[What this task involves]
The whole listing is to be given again without alteration, except that its pictures are dropped.

[Listed entries]
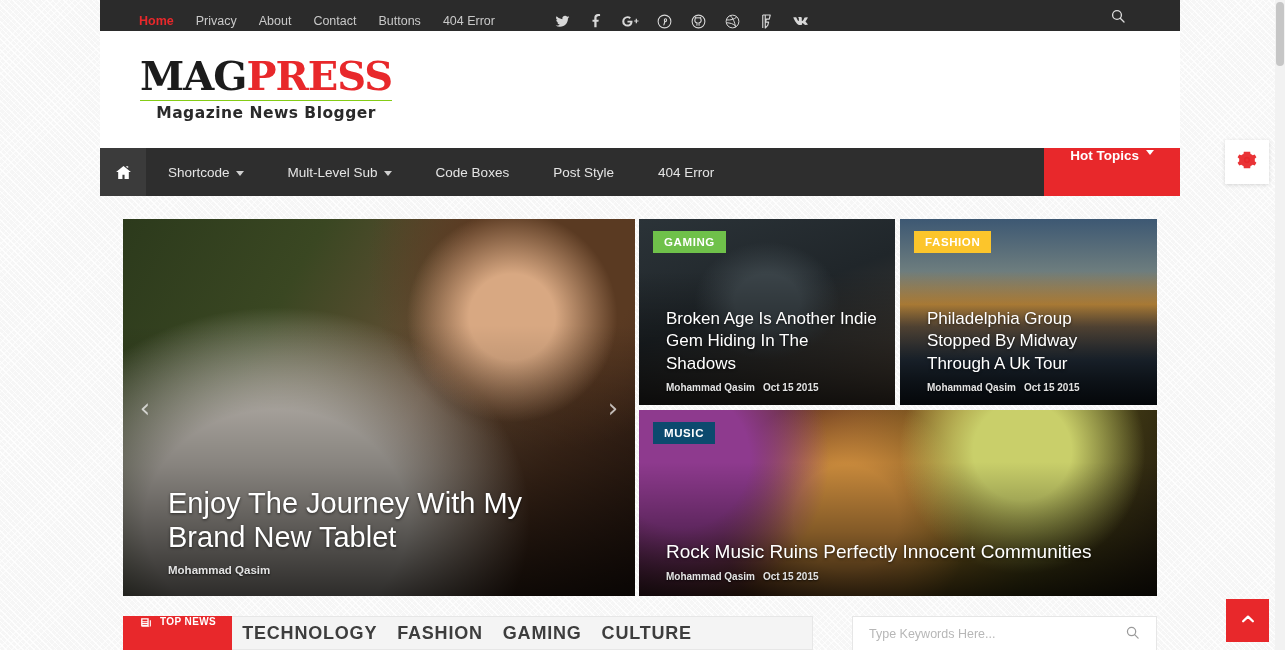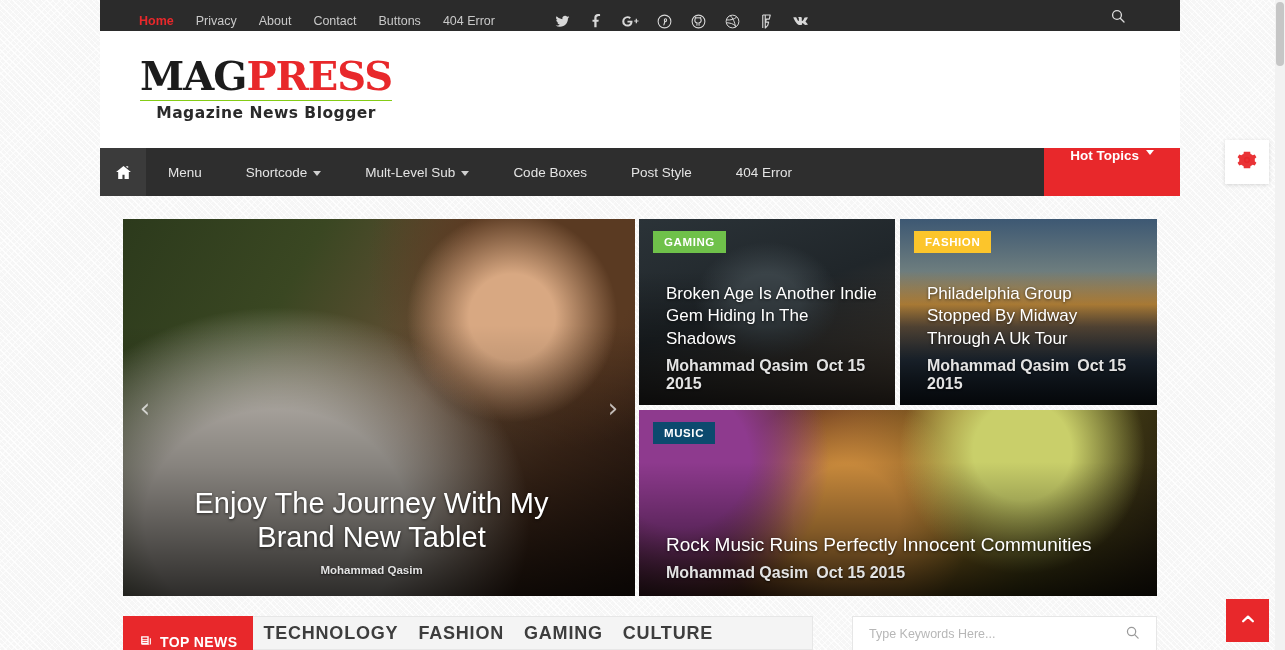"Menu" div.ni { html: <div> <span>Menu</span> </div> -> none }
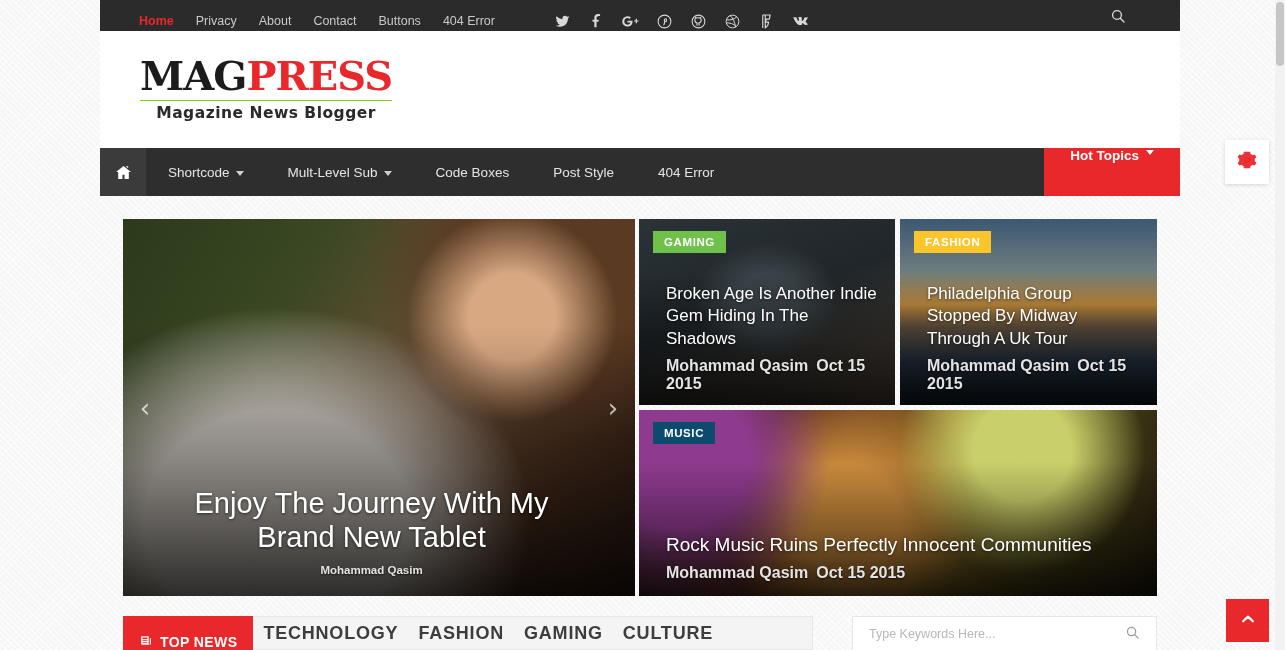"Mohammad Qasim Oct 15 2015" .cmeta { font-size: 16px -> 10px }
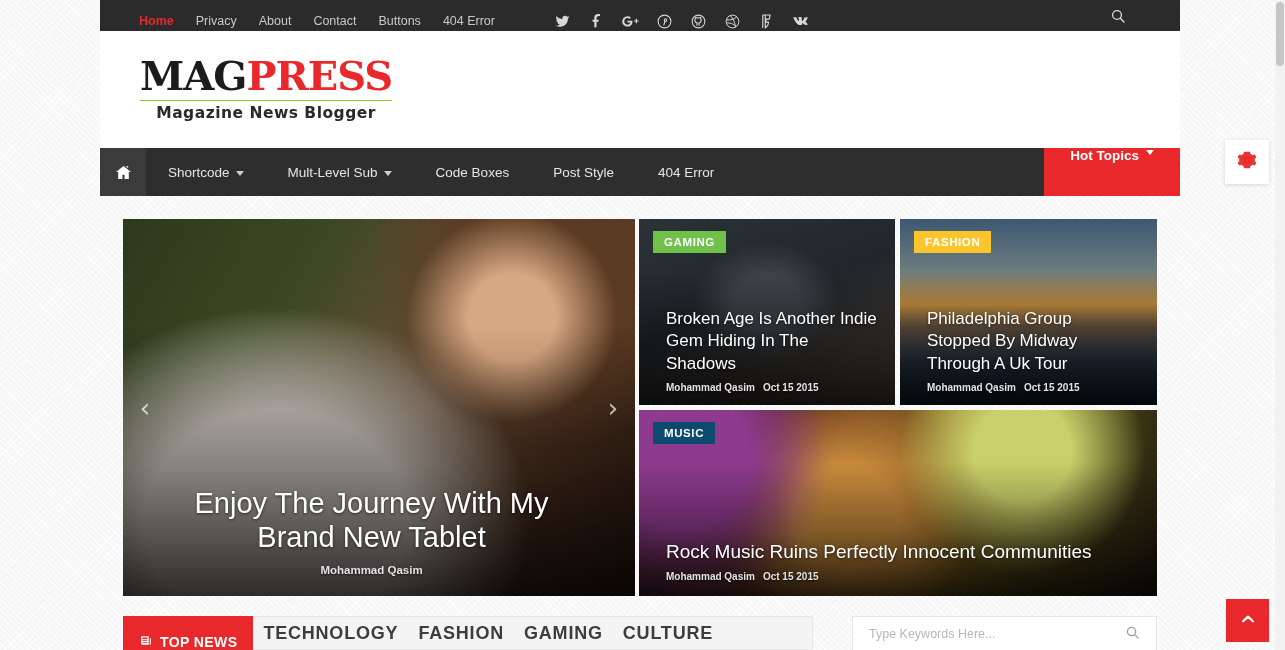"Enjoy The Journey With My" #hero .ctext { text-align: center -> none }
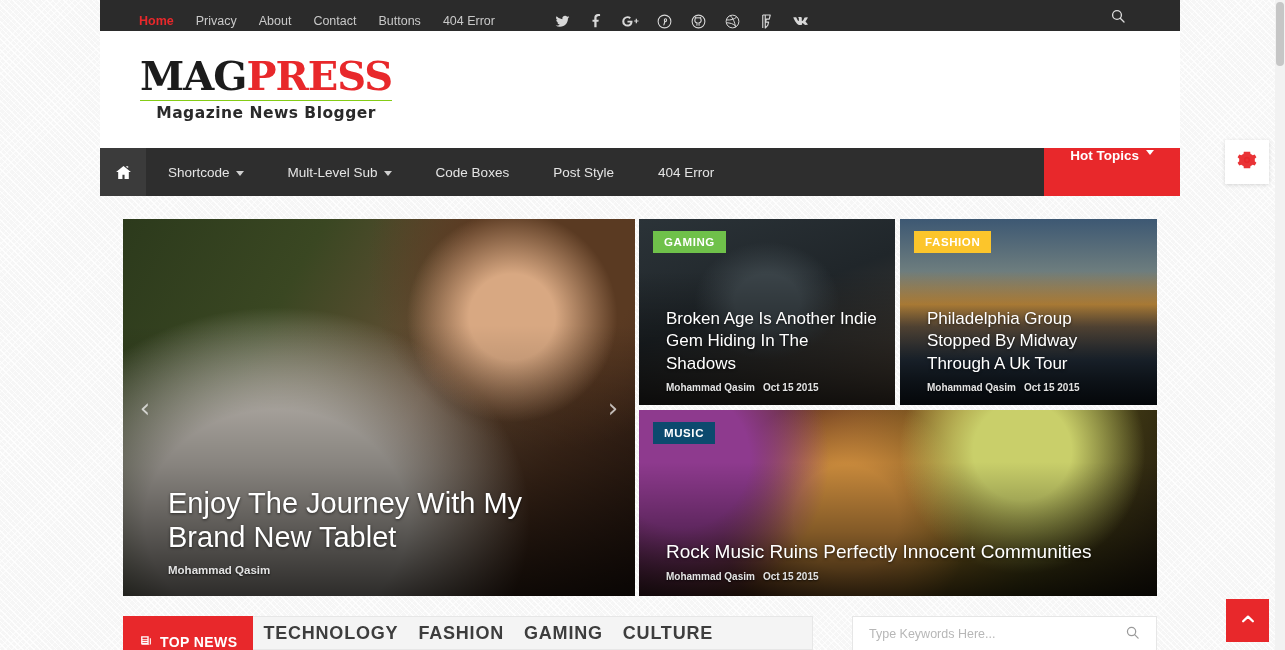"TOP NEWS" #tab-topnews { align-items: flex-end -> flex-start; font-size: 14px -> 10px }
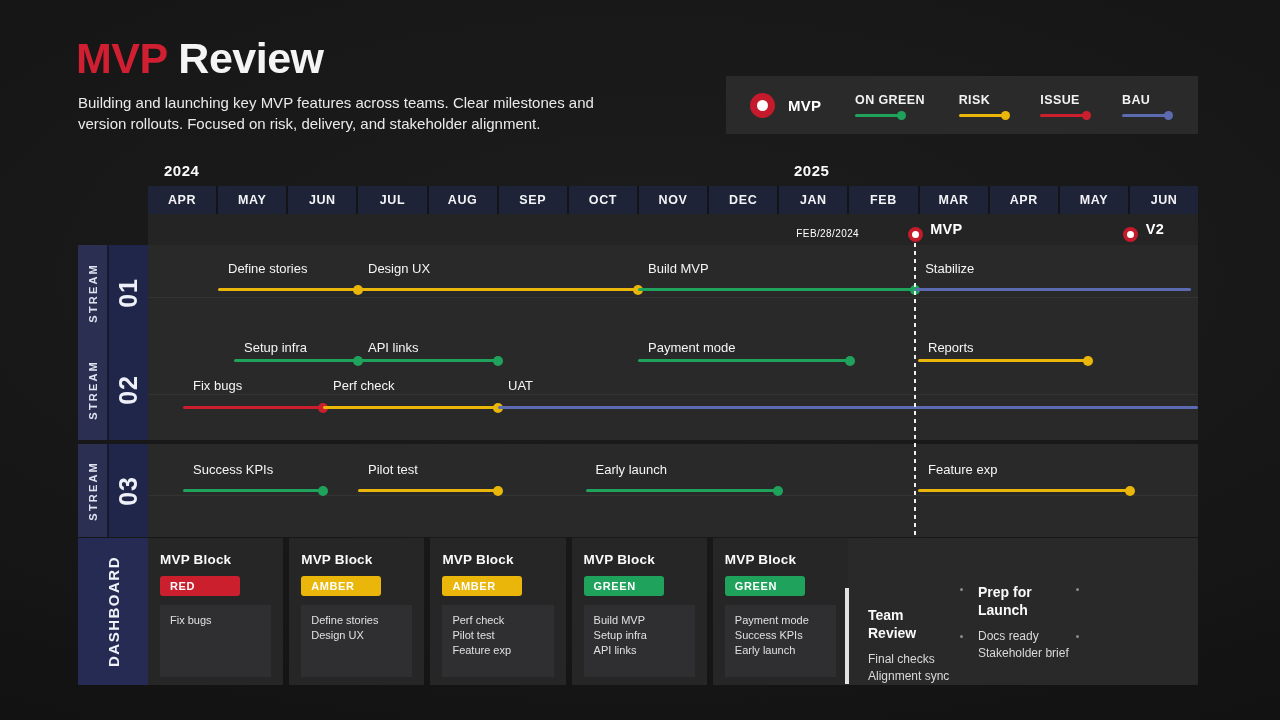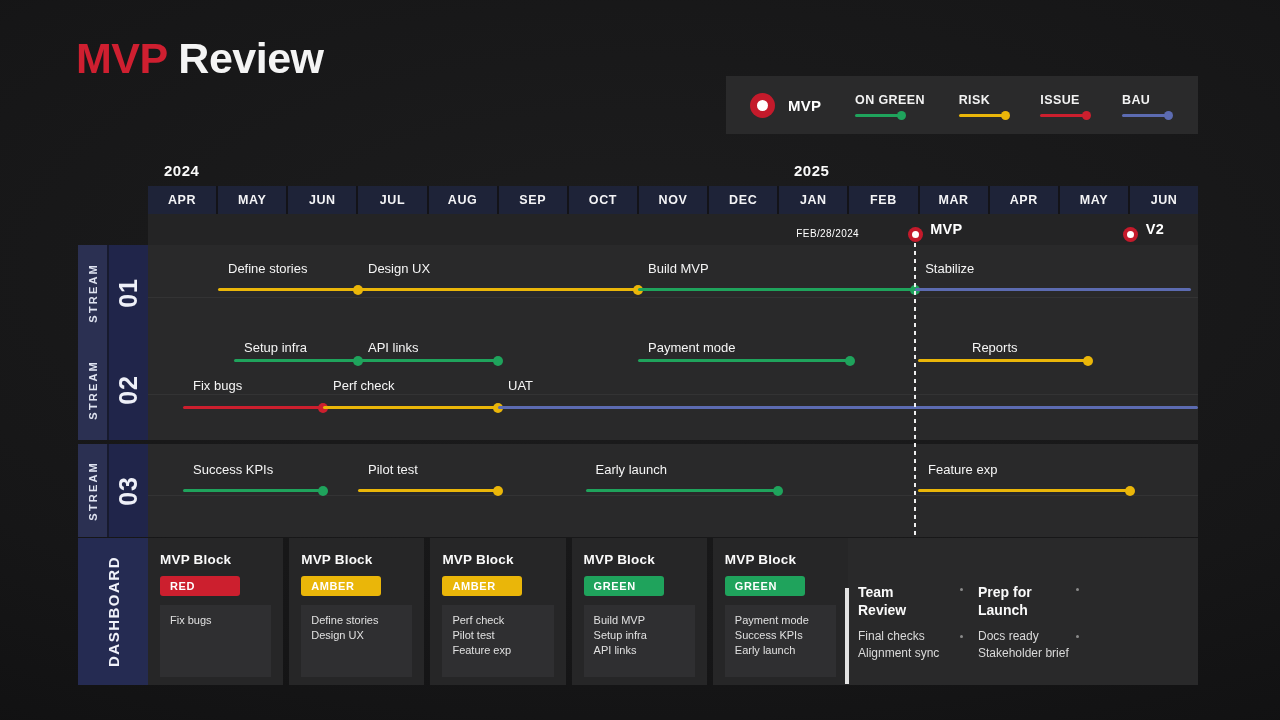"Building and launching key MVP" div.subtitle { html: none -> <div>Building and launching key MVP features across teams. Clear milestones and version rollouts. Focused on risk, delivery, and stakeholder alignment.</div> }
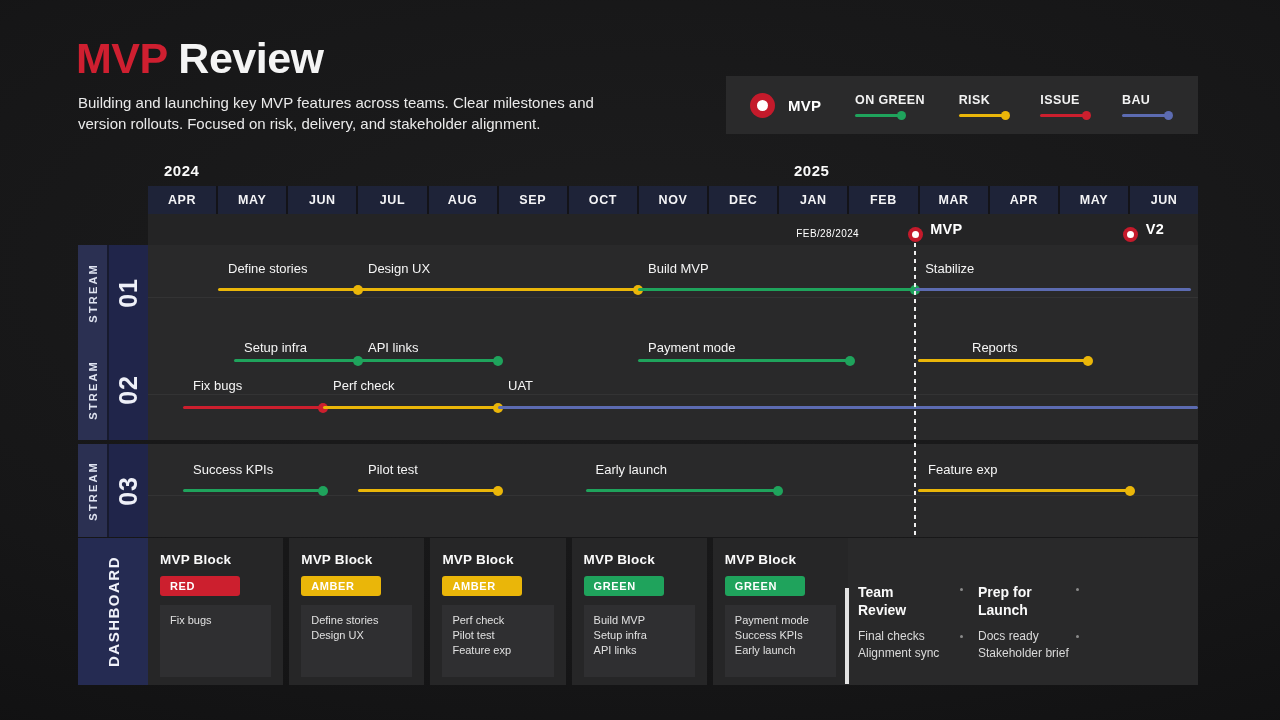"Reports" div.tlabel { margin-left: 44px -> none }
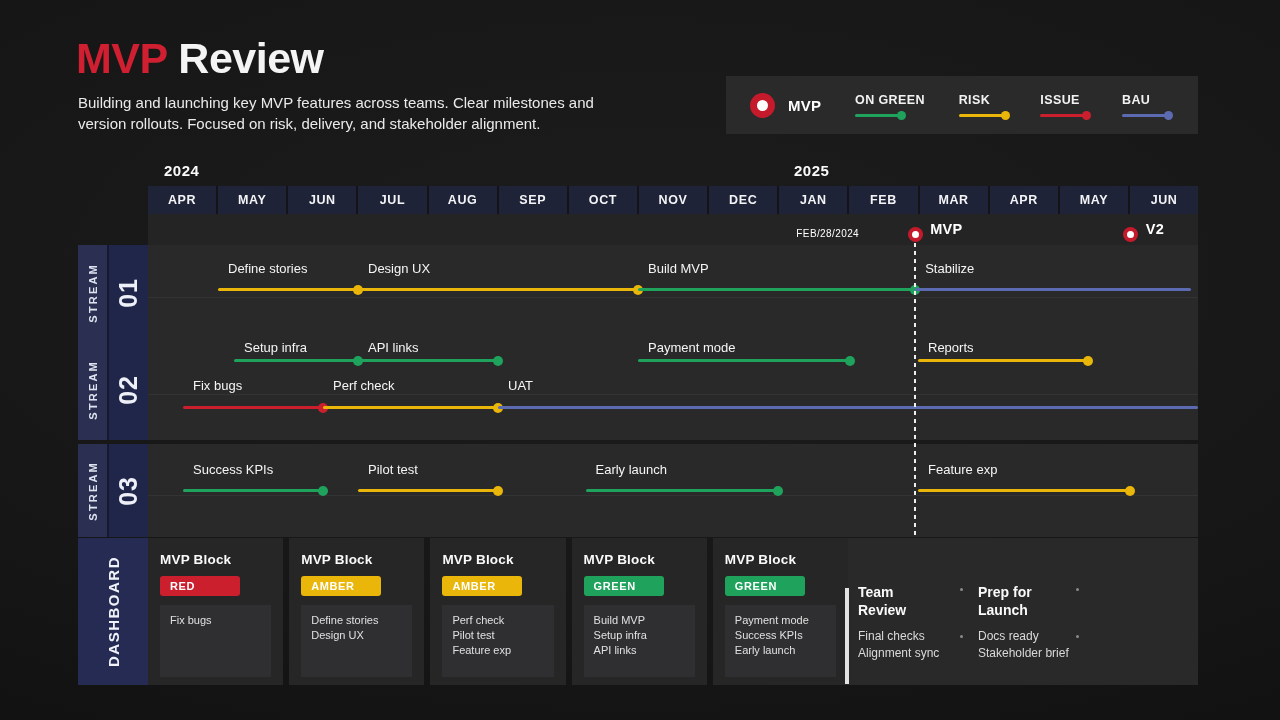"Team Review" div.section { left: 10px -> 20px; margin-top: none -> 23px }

[Solution to the problem]
"Menu" div.ni { html: <div> <span>Menu</span> </div> -> none }
"Mohammad Qasim Oct 15 2015" .cmeta { font-size: 16px -> 10px }
"Enjoy The Journey With My" #hero .ctext { text-align: center -> none }
"TOP NEWS" #tab-topnews { align-items: flex-end -> flex-start; font-size: 14px -> 10px }
"Building and launching key MVP" div.subtitle { html: none -> <div>Building and launching key MVP features across teams. Clear milestones and version rollouts. Focused on risk, delivery, and stakeholder alignment.</div> }
"Reports" div.tlabel { margin-left: 44px -> none }
"Team Review" div.section { left: 10px -> 20px; margin-top: none -> 23px }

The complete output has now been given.